Assigned task
Using the data below, set down every line from the one containing "Navigate to C:\Modernization\Spark-Toolkit-Demos\support\schema" through the one containing "- Note: The", inclusive and unchanged. Pictures are to be skipped.

Input for this task

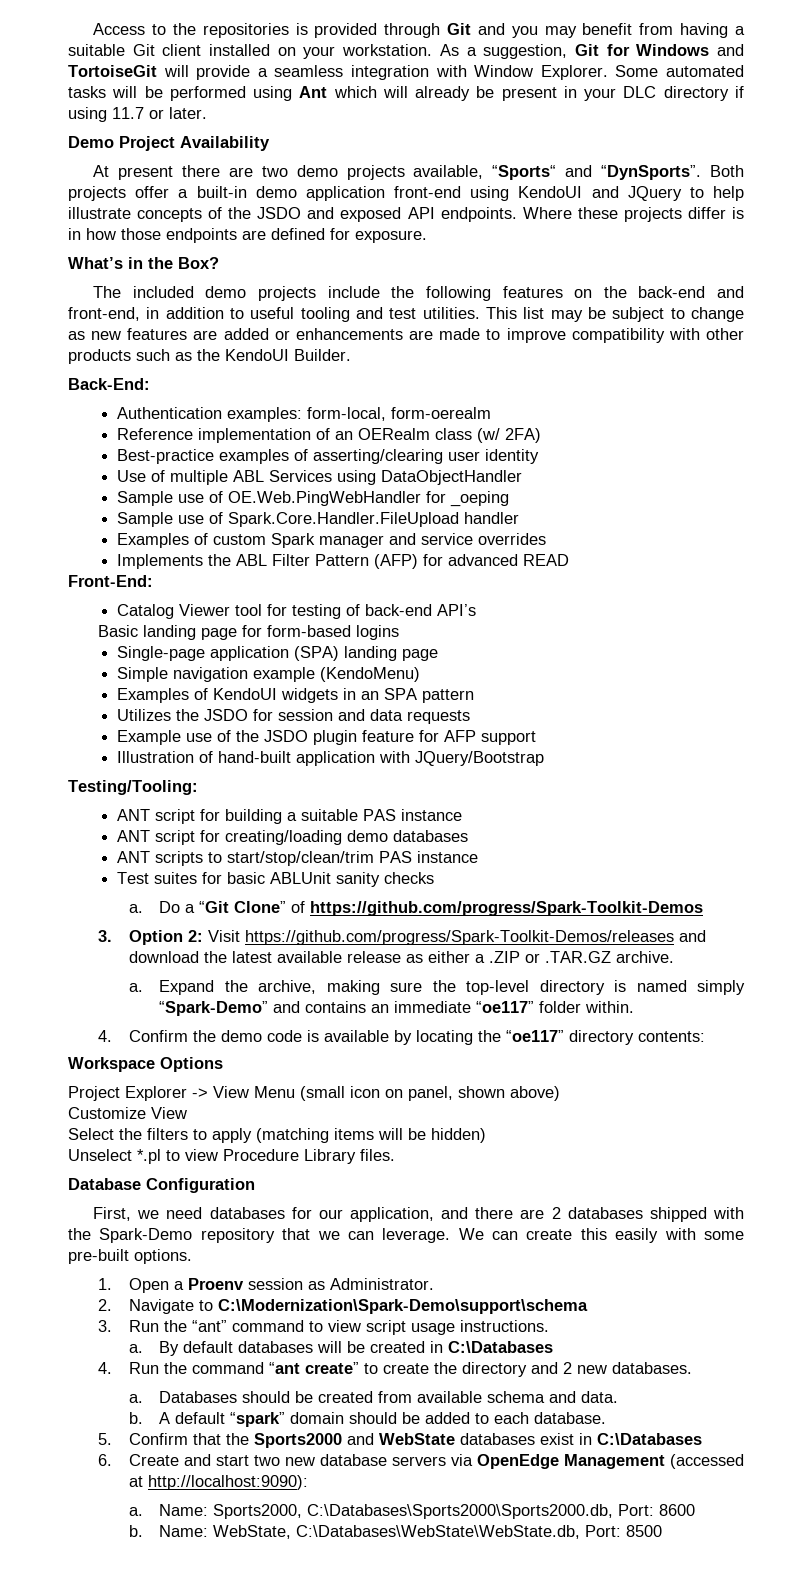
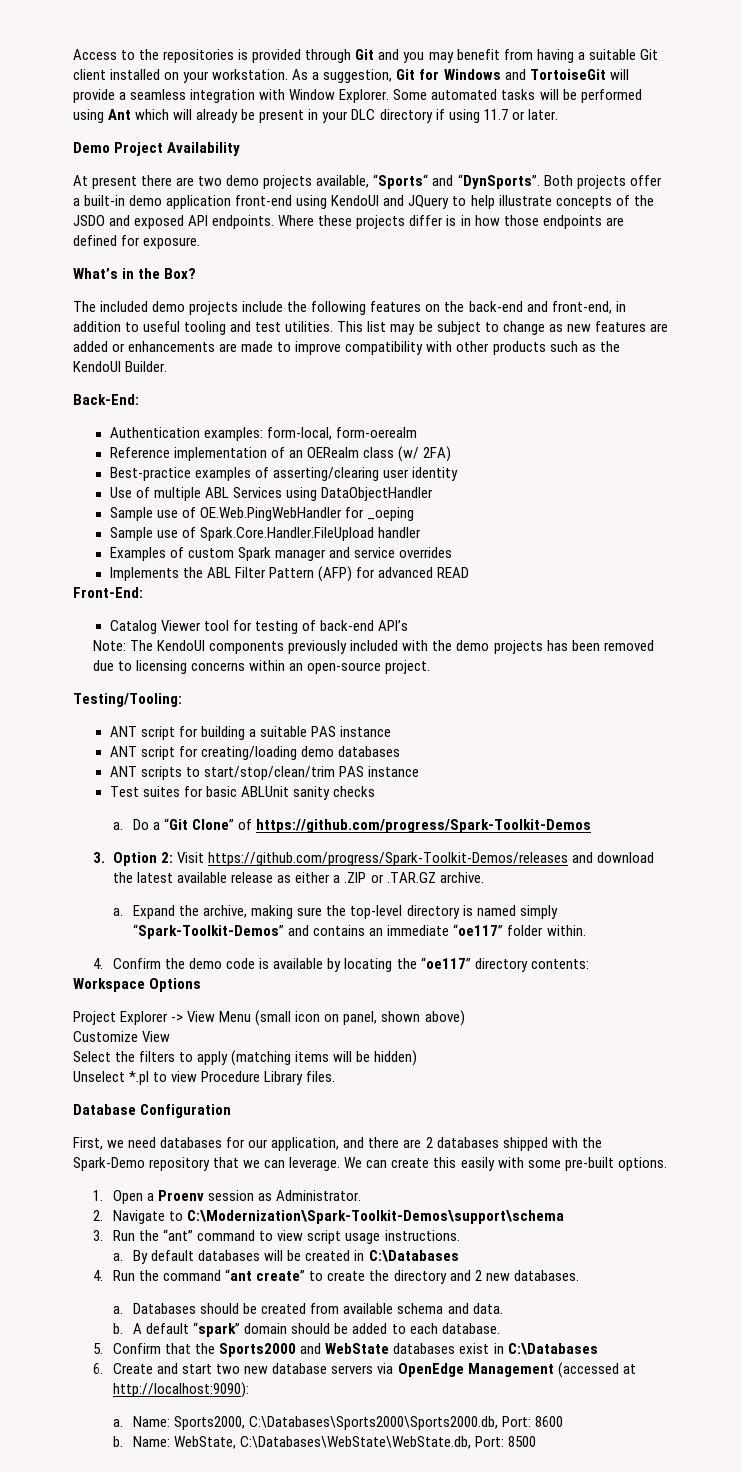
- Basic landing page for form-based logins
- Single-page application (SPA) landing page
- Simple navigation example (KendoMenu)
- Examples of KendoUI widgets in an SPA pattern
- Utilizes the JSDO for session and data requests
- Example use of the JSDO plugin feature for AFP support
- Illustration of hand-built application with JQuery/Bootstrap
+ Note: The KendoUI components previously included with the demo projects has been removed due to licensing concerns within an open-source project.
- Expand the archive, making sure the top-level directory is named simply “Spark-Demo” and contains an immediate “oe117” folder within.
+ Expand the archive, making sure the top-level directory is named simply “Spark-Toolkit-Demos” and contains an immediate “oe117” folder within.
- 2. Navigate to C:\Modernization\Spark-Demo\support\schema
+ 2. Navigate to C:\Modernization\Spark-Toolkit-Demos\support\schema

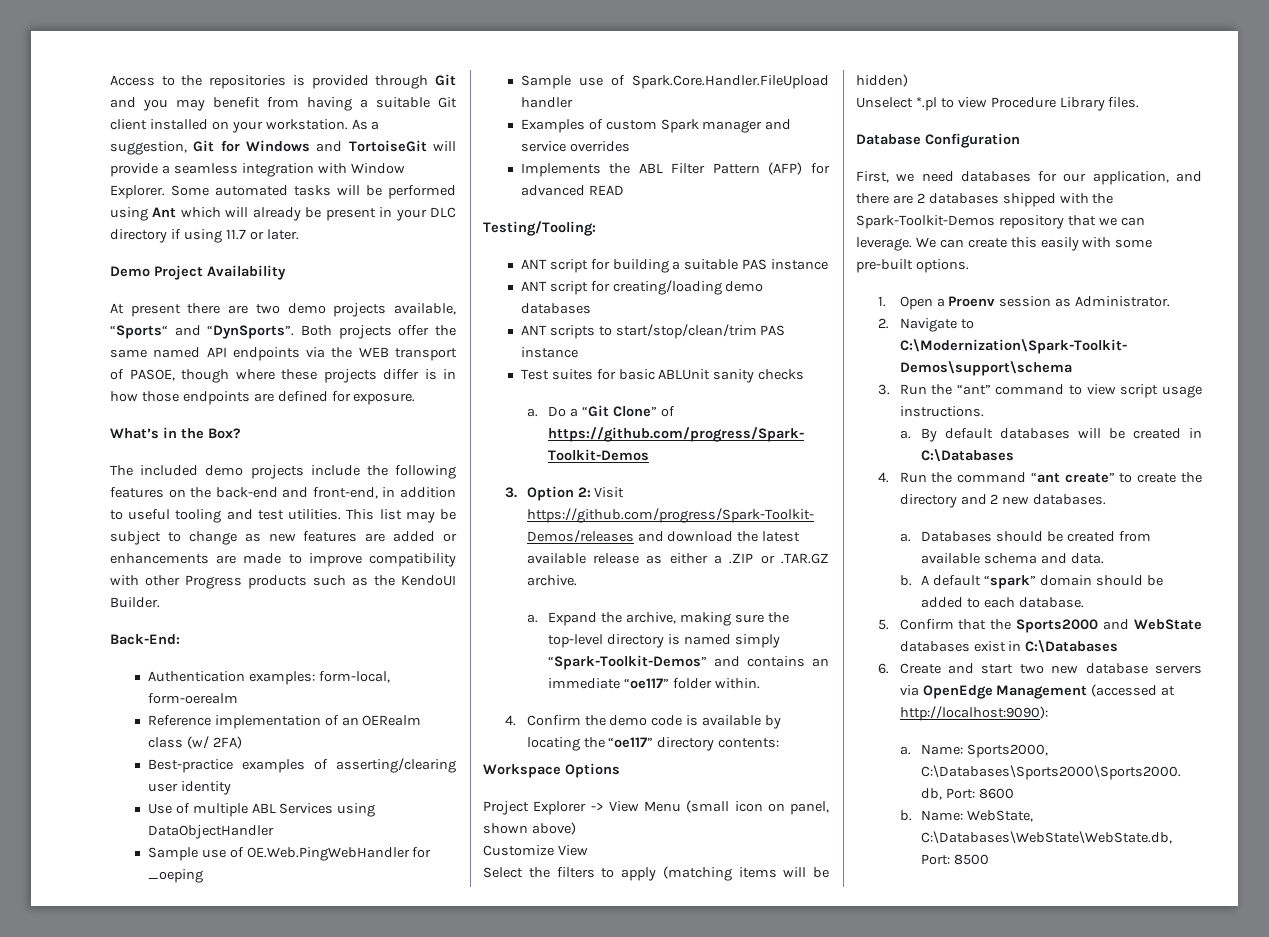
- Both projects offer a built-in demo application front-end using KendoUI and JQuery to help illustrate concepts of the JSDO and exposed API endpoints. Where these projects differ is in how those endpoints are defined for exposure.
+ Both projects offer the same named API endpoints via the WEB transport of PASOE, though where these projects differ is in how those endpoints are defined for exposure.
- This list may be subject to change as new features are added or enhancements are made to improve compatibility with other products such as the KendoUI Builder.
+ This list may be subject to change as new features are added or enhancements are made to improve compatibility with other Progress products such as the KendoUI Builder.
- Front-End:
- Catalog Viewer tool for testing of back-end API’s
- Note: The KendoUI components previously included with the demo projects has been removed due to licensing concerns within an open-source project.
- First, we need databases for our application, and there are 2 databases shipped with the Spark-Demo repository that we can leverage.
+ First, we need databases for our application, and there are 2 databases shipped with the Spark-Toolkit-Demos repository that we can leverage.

Solution for this task
+ 2. Navigate to C:\Modernization\Spark-Toolkit-Demos\support\schema

- Both projects offer a built-in demo application front-end using KendoUI and JQuery to help illustrate concepts of the JSDO and exposed API endpoints. Where these projects differ is in how those endpoints are defined for exposure.
+ Both projects offer the same named API endpoints via the WEB transport of PASOE, though where these projects differ is in how those endpoints are defined for exposure.
- This list may be subject to change as new features are added or enhancements are made to improve compatibility with other products such as the KendoUI Builder.
+ This list may be subject to change as new features are added or enhancements are made to improve compatibility with other Progress products such as the KendoUI Builder.
- Front-End:
- Catalog Viewer tool for testing of back-end API’s
- Note: The KendoUI components previously included with the demo projects has been removed due to licensing concerns within an open-source project.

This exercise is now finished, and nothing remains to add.